Work instructions:
Among the lines of data below, reproduce only those from the one with "- task-backe" through the one with "VARCHAR(45) NULL, name", exactly as they stand, both ends included.

Information supplied:
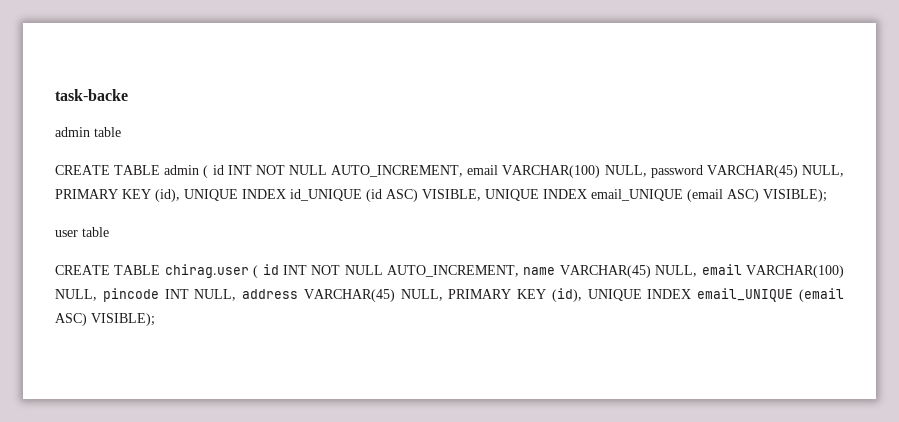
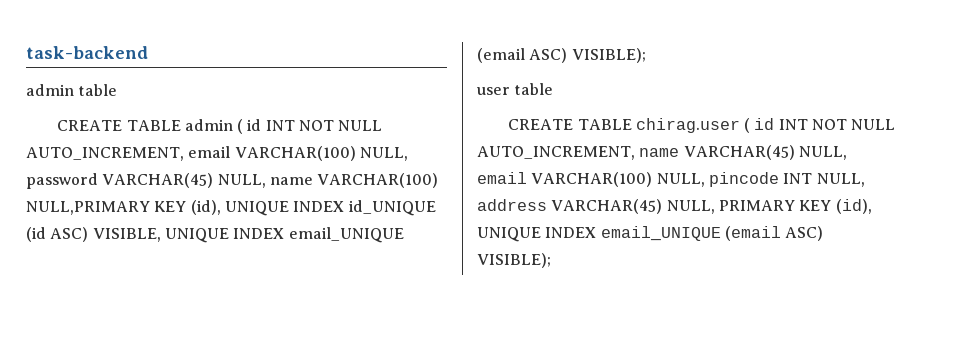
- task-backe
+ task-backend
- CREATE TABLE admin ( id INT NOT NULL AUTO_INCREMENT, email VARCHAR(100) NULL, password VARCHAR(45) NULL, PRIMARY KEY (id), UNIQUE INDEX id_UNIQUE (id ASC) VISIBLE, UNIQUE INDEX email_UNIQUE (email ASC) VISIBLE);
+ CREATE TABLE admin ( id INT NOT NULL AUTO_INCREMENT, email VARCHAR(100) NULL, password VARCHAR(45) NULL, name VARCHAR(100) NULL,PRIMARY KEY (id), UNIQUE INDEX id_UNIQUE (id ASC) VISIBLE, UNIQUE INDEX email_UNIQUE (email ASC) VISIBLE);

==

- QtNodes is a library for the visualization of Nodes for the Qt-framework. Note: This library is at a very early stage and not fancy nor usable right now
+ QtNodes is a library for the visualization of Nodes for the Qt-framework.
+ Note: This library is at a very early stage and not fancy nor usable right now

Result for this exercise:
- task-backe
+ task-backend
- CREATE TABLE admin ( id INT NOT NULL AUTO_INCREMENT, email VARCHAR(100) NULL, password VARCHAR(45) NULL, PRIMARY KEY (id), UNIQUE INDEX id_UNIQUE (id ASC) VISIBLE, UNIQUE INDEX email_UNIQUE (email ASC) VISIBLE);
+ CREATE TABLE admin ( id INT NOT NULL AUTO_INCREMENT, email VARCHAR(100) NULL, password VARCHAR(45) NULL, name VARCHAR(100) NULL,PRIMARY KEY (id), UNIQUE INDEX id_UNIQUE (id ASC) VISIBLE, UNIQUE INDEX email_UNIQUE (email ASC) VISIBLE);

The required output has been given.